> **What this task involves**: Every line in the data below from the one containing "invoice number: EW569579 -> EW569948" down to the one containing "total: 3513882.49 -> 3428770.91", both included, must be retyped exactly; no other line is to appear.

[Saved data entries]
-- -- --

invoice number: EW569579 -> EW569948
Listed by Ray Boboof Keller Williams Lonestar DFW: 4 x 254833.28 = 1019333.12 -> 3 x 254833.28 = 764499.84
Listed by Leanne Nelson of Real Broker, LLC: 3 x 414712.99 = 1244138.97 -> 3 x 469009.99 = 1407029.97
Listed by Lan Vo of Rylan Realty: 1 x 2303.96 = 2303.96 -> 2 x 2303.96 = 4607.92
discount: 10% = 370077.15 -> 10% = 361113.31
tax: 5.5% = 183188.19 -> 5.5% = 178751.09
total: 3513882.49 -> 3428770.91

-- -- --

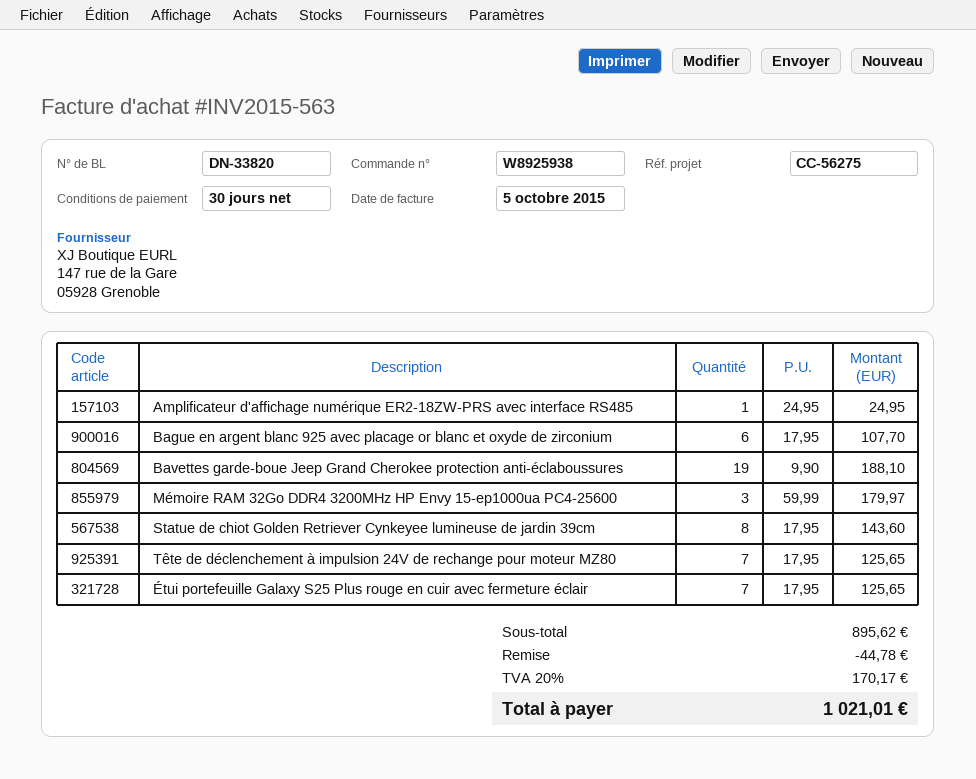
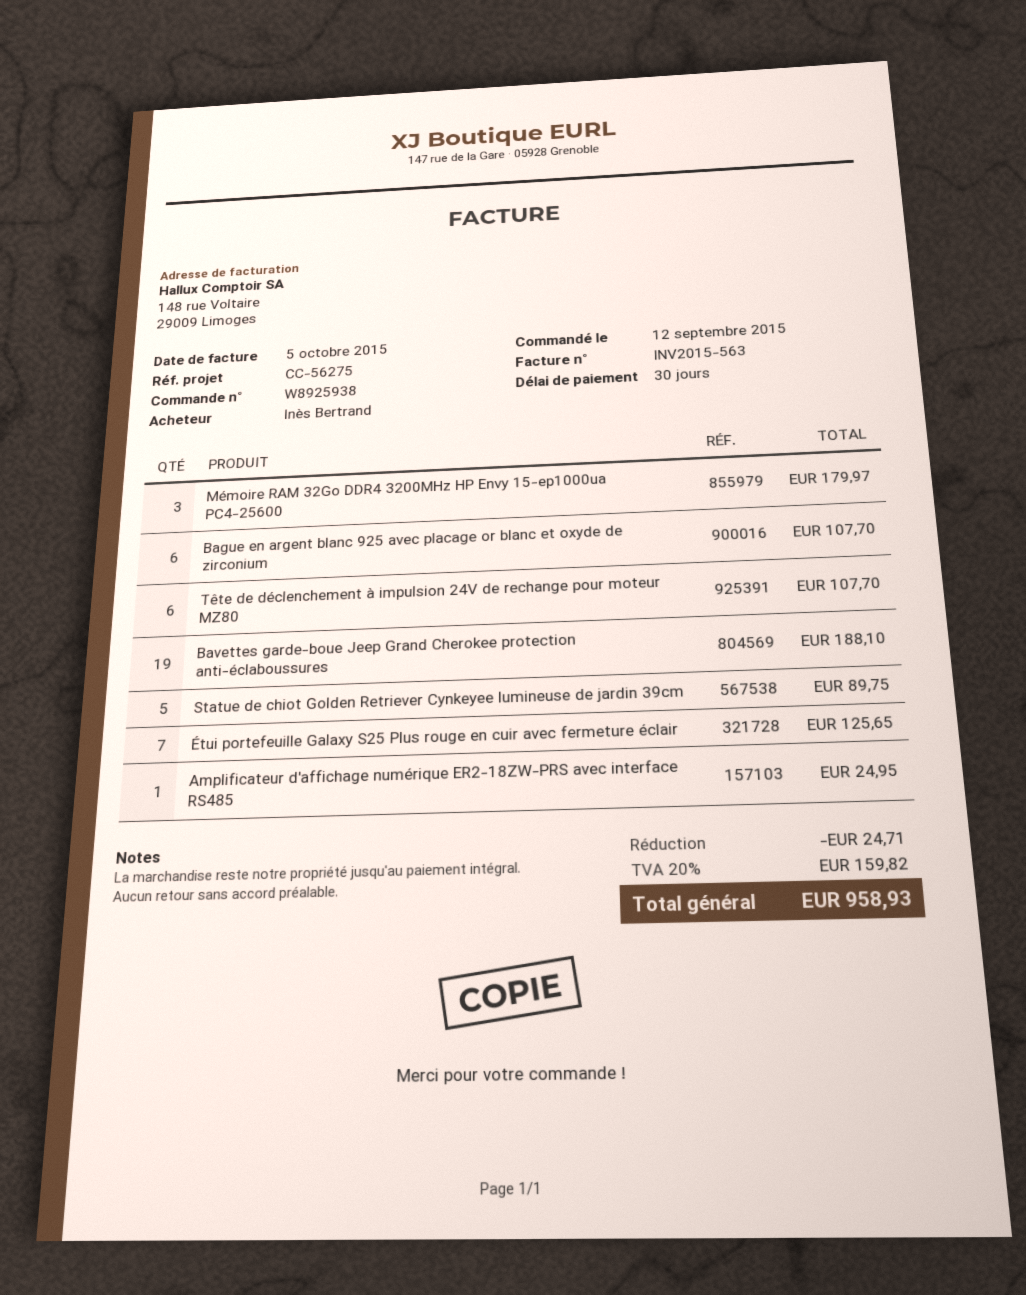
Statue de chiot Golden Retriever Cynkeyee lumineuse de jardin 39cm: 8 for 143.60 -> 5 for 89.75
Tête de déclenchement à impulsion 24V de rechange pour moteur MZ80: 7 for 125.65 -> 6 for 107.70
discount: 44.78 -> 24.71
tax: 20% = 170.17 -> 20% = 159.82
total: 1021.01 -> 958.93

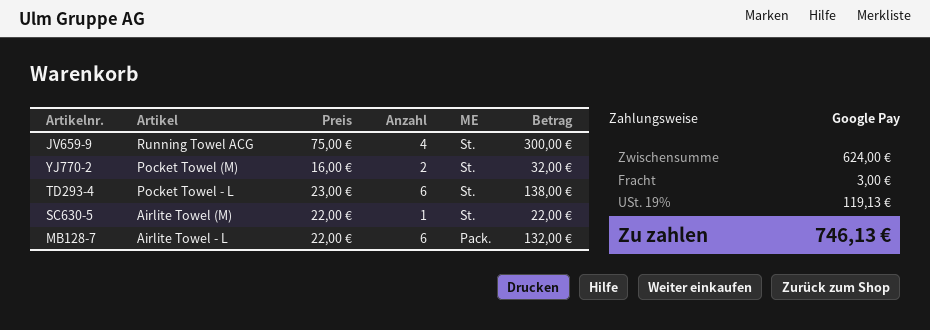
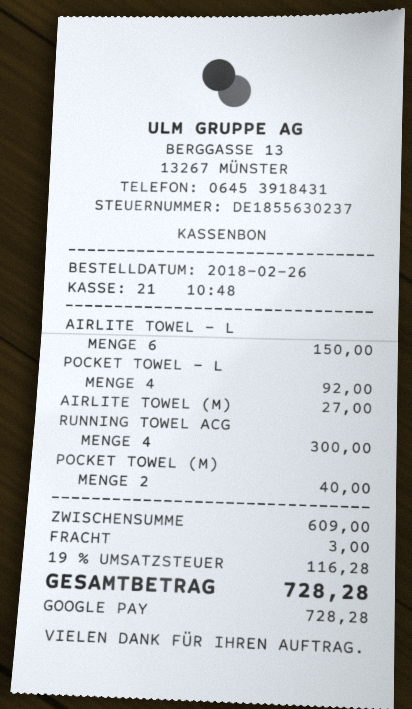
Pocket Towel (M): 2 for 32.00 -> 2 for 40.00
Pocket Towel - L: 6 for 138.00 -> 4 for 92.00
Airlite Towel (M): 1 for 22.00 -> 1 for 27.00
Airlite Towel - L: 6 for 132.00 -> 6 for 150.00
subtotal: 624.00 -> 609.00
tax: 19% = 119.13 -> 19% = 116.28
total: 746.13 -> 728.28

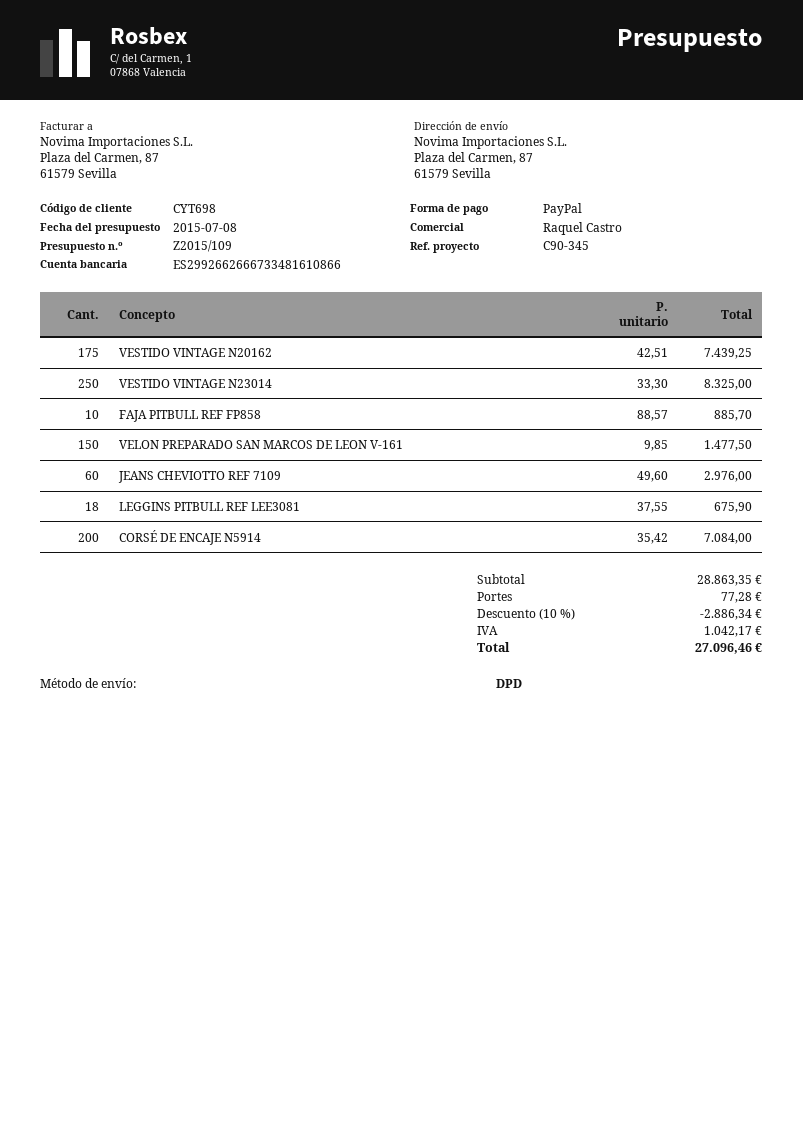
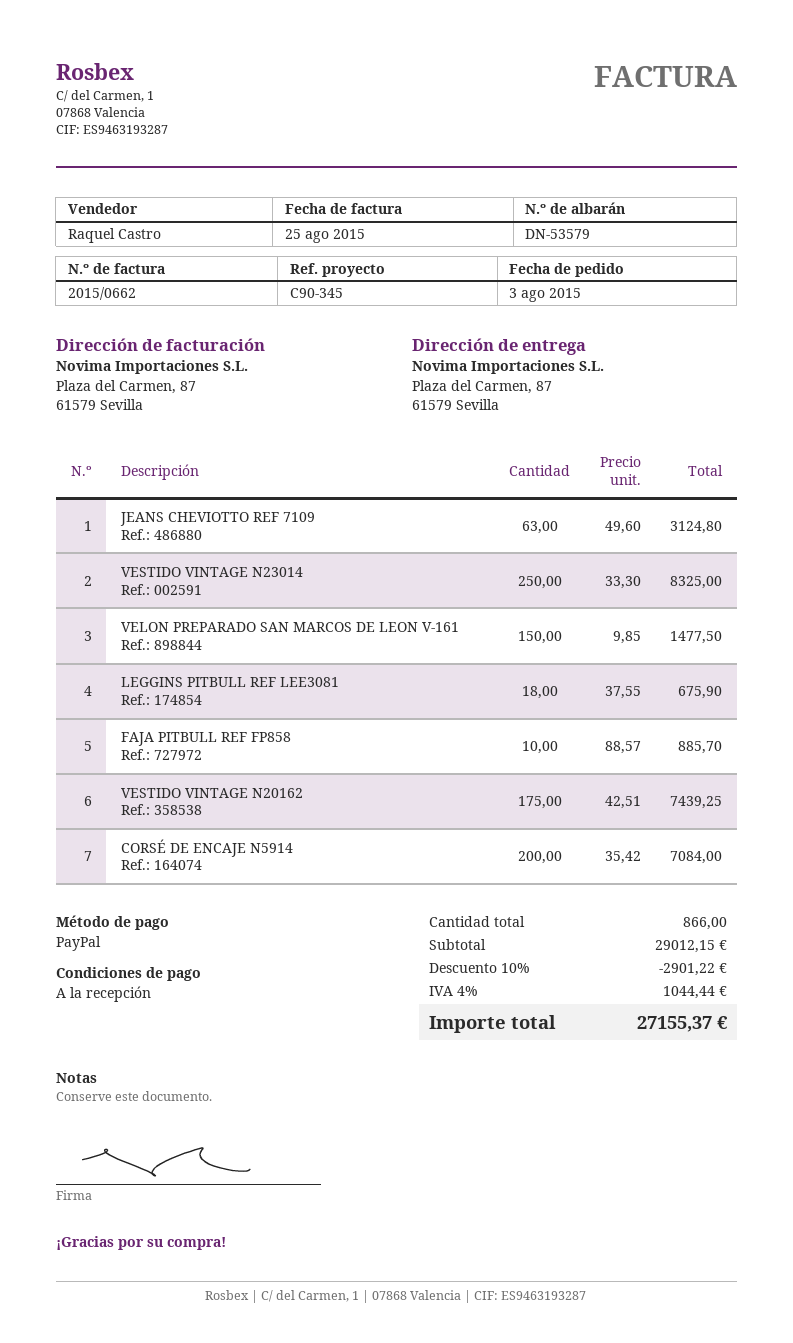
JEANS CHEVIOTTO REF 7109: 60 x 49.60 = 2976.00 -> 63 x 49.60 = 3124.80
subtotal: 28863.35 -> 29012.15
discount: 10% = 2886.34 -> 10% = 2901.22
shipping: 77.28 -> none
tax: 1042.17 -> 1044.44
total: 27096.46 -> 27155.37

-- -- --

> **Written answer**:
invoice number: EW569579 -> EW569948
Listed by Ray Boboof Keller Williams Lonestar DFW: 4 x 254833.28 = 1019333.12 -> 3 x 254833.28 = 764499.84
Listed by Leanne Nelson of Real Broker, LLC: 3 x 414712.99 = 1244138.97 -> 3 x 469009.99 = 1407029.97
Listed by Lan Vo of Rylan Realty: 1 x 2303.96 = 2303.96 -> 2 x 2303.96 = 4607.92
discount: 10% = 370077.15 -> 10% = 361113.31
tax: 5.5% = 183188.19 -> 5.5% = 178751.09
total: 3513882.49 -> 3428770.91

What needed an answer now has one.